I feel like a fish out of water
We were dead in the water
He’s in deep water
To be in hot water
To muddy the water
It won't hold water
To have just one oar in the water
To pour cold water on
Just treading water
To spend money like water
Keep your head above water
Don’t throw out the baby with the bath water
You can lead a horse to water
I can't walk on water

Those of you who speak English as a second language can no doubt testify to the difficulty of learning idioms that belong to this language. ‘To pour cold water on something’—meaning to discourage an idea—demonstrates how a common phrase or set of words can convey meaning completely unrelated to what the words literally say.

And if you doubt what I say, or you think this won’t hold water, I give you manger des pissenlits par la racine. Literally 'to eat the dandelions by the root,’ it is the French way of saying ‘kicked the bucket.’ Isn’t language fun? Interesting, the French idiom gives us an image (or, a weird image) that still seems to give us a visual of what we’re talking about. Why the Danish say “to take off the clogs” and the Dutch say “to give the pipe to Maarten remains a bit of a mystery.
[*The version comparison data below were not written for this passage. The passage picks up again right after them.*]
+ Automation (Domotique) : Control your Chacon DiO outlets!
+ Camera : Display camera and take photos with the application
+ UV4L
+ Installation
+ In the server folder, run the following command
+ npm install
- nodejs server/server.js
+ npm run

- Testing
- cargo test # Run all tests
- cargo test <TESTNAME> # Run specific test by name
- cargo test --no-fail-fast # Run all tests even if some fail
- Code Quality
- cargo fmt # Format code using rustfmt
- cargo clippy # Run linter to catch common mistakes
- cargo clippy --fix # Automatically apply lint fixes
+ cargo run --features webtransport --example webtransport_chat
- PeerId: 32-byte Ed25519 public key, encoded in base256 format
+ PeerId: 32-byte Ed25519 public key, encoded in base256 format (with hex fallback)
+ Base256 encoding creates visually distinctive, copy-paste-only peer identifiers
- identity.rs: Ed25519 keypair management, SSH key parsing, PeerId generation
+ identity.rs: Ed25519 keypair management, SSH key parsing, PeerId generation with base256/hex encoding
Notice also the way our idioms related to water seem to fall into groups. Many of my examples relate to trouble, and some relate directly to swimming. Remembering that learning to swim was very rare in the past, treading water or keeping your head above water make perfect sense for times of trouble or to describe barely hanging on. Some relate to an abundance of water or the vastness of water (deep water) and at least one is just a Bible reference.
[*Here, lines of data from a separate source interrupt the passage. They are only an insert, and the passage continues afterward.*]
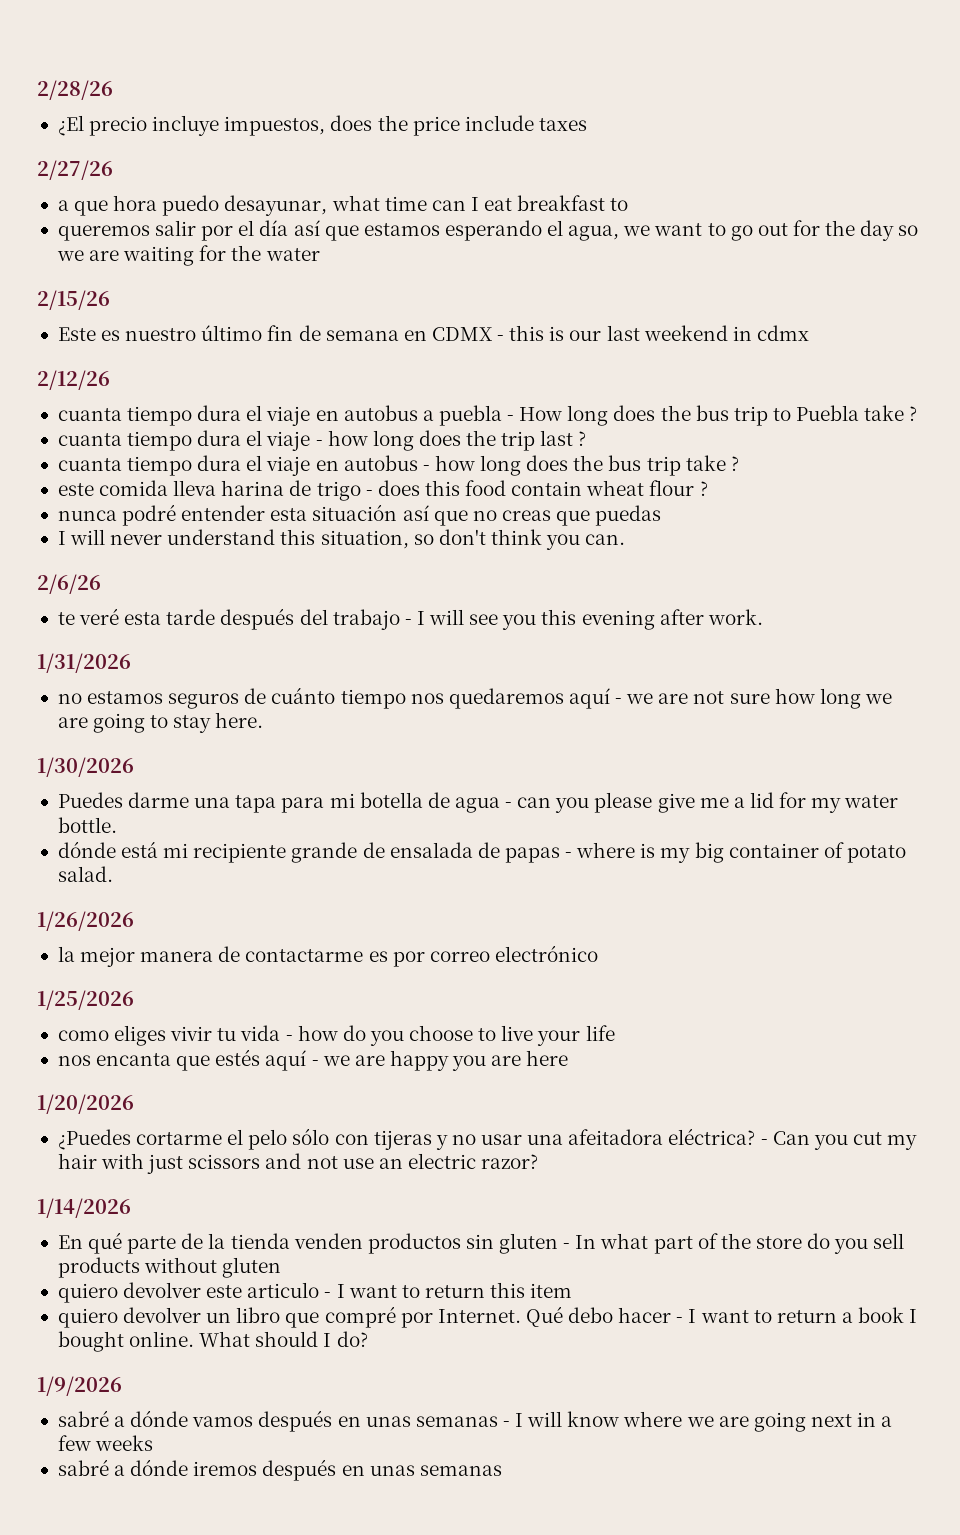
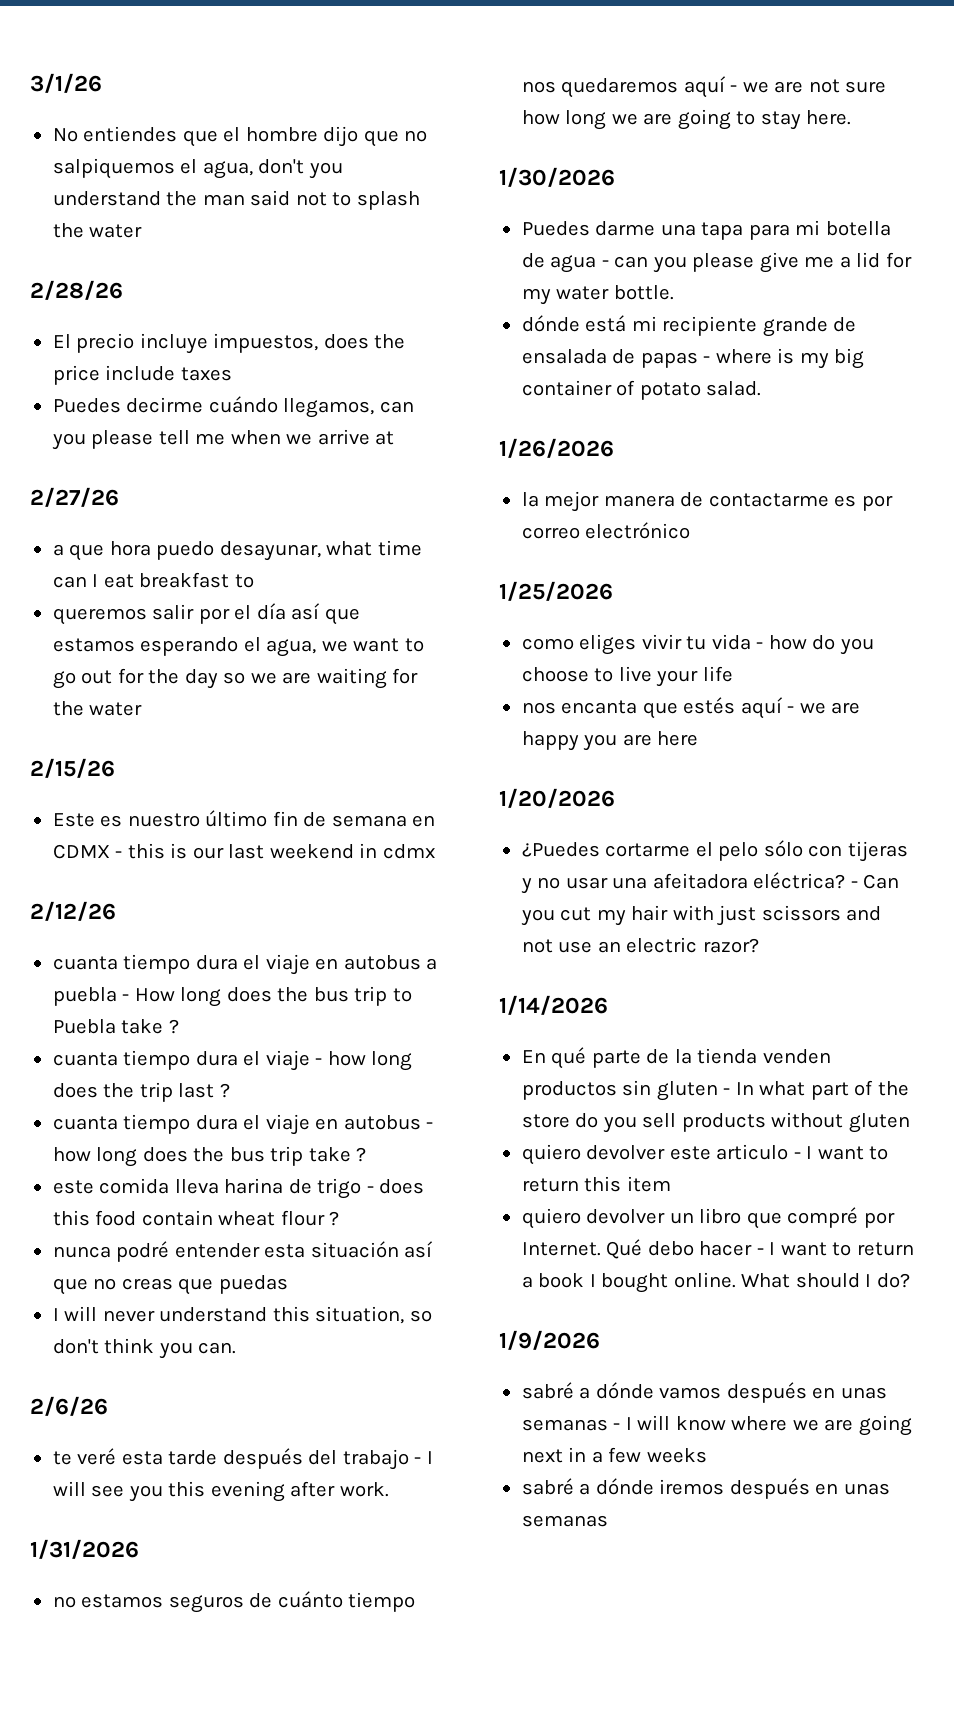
+ 3/1/26
+ No entiendes que el hombre dijo que no salpiquemos el agua, don't you understand the man said not to splash the water
- ¿El precio incluye impuestos, does the price include taxes
+ El precio incluye impuestos, does the price include taxes
+ Puedes decirme cuándo llegamos, can you please tell me when we arrive at

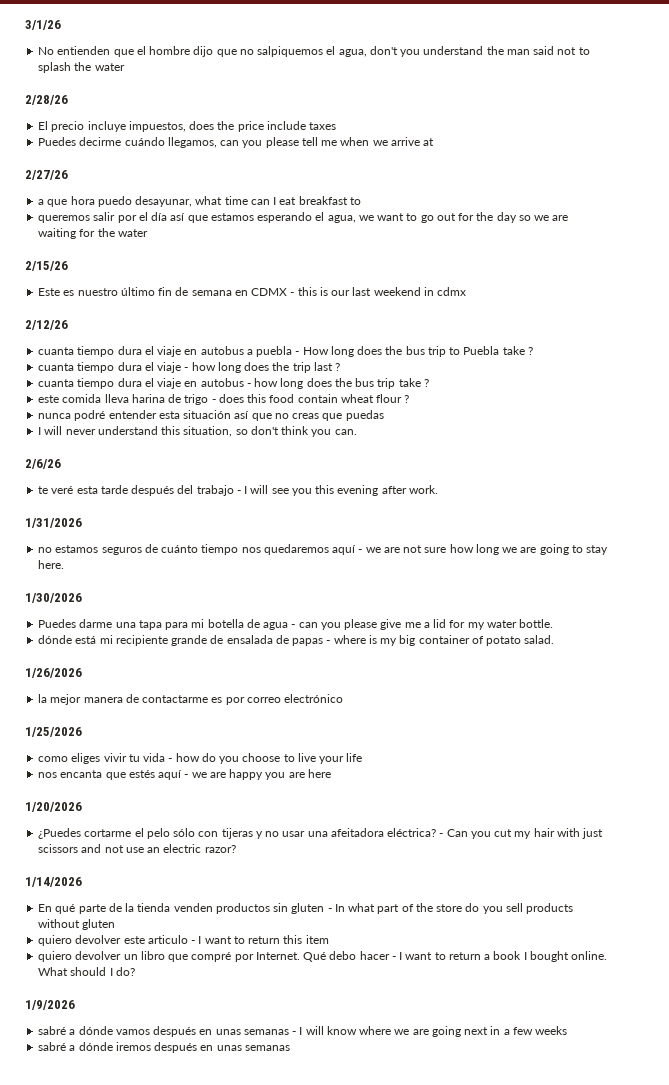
- No entiendes que el hombre dijo que no salpiquemos el agua, don't you understand the man said not to splash the water
+ No entienden que el hombre dijo que no salpiquemos el agua, don't you understand the man said not to splash the water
But notice how ‘walking on water’ has entered common parlance to mean ‘asking the impossible’ or attempting the impossible. And the reverse is true too. When it is said that someone can ‘walk on water’ it means they can do something extraordinary, something that others simply cannot do.

Well, that pretty much sums up the lesson for today. After feeding the five thousand, Jesus needs a time away, and the twelve drop him off on the opposite shore. Some time later Jesus decides to rejoin his crew, and walks on the water to them. They freak (as the kids might say), thinking he might be a ghost. “Relax,” he says, “it’s me—don’t be afraid.” And in a strange version of the Doubting Thomas story, Peter says “Lord, if it’s you, command me to come to you.” He begins well enough, but soon he notices the wind and the waves and begins to sink. He utters a short and perfect prayer (“Lord, save me!”) and Jesus gives him a hand along with a slight rebuke. The others say “Truly you are the Son of God.”
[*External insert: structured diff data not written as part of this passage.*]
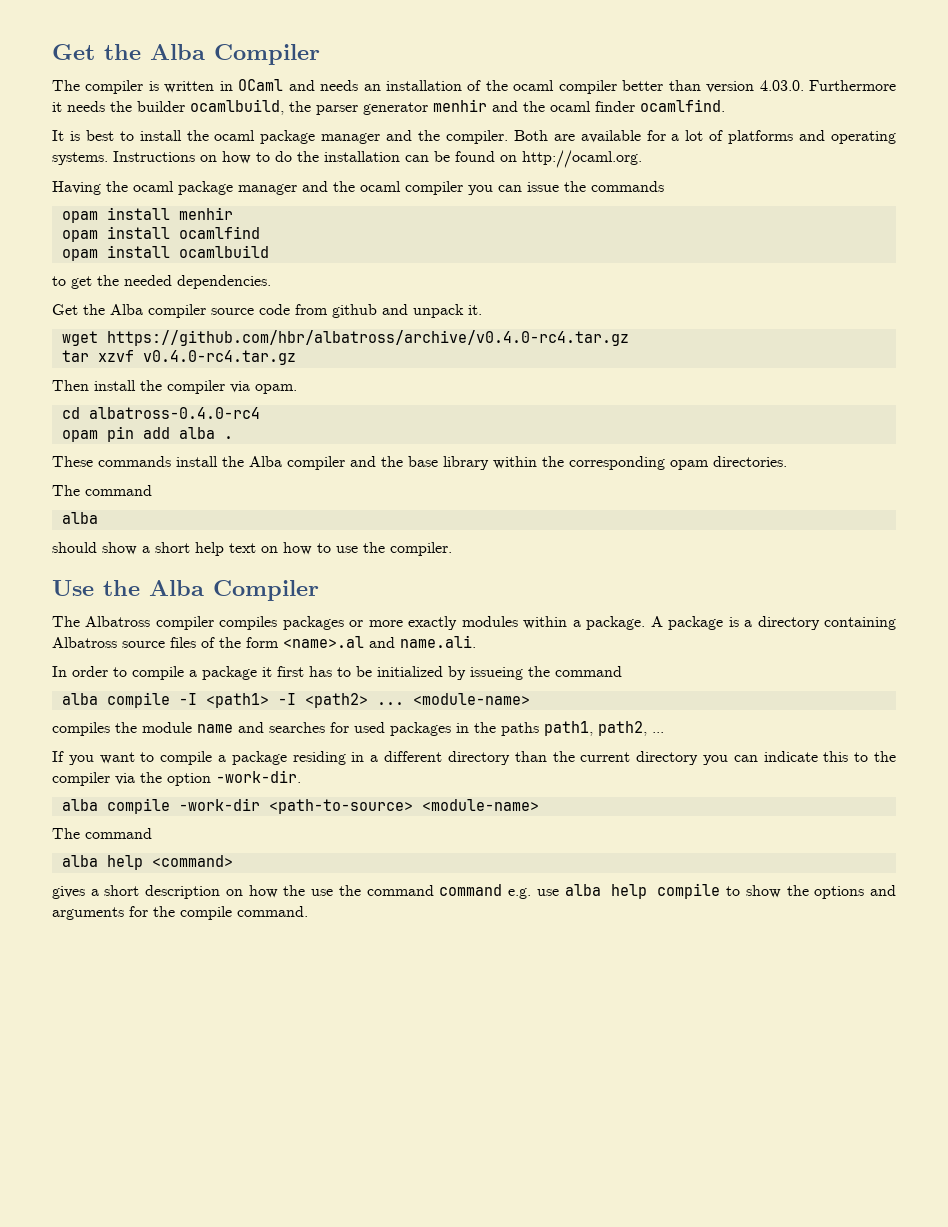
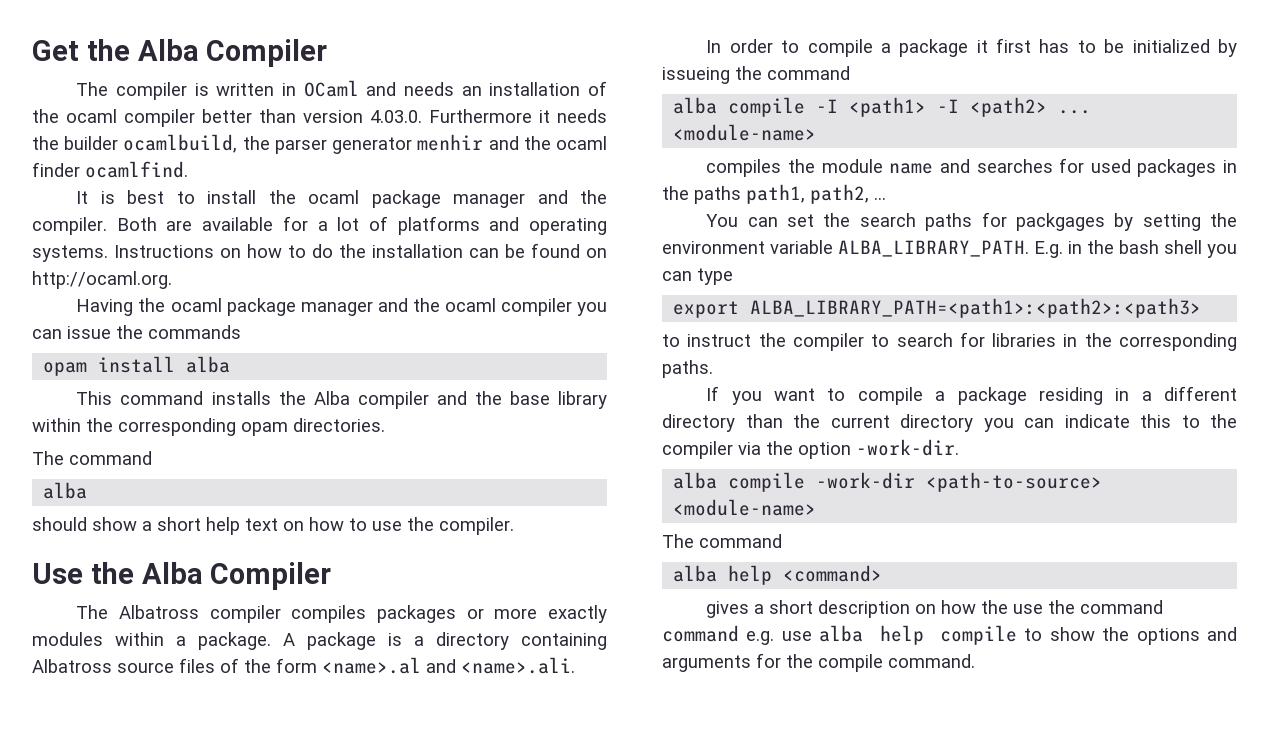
- opam install menhir
- opam install ocamlfind
- opam install ocamlbuild
- to get the needed dependencies.
- Get the Alba compiler source code from github and unpack it.
- wget https://github.com/hbr/albatross/archive/v0.4.0-rc4.tar.gz
- tar xzvf v0.4.0-rc4.tar.gz
- Then install the compiler via opam.
- cd albatross-0.4.0-rc4
- opam pin add alba .
- These commands install the Alba compiler and the base library within the corresponding opam directories.
+ opam install alba
+ This command installs the Alba compiler and the base library within the corresponding opam directories.
- A package is a directory containing Albatross source files of the form <name>.al and name.ali.
+ A package is a directory containing Albatross source files of the form <name>.al and <name>.ali.
+ You can set the search paths for packgages by setting the environment variable ALBA_LIBRARY_PATH. E.g. in the bash shell you can type
+ export ALBA_LIBRARY_PATH=<path1>:<path2>:<path3>
+ to instruct the compiler to search for libraries in the corresponding paths.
I say a strange version of the Doubting Thomas story because both stories involve demanding something tangible from Jesus—a Jesus that is in the midst of an extraordinary moment. And it is the extraordinary moment that bears examination, the extraordinary moment that can perhaps best be described as ‘liminal.’

Liminal literally means ‘threshold,’ the in-between places and times that speak to transition. In both of these stories Jesus is both with them and not with them. He is on the water with them but he is not in the boat. He is in the room with them but was actually dead just a few short days ago. And for Peter and Thomas to ask for proof, or confirmation, or a demonstration, also speaks to the ambiguity of liminal times and places.

Strange too that water appears when we enter a liminal space. God separated the waters and the dry land, creating the first coastline, the first threshold between shore and sea. God parted the Red Sea to create a liminal and very temporary space for the Israelites to pass. Jonah spent three days and three nights in the belly of the whale, not on land and not in the sea, but in that transition between reluctance and the call of God.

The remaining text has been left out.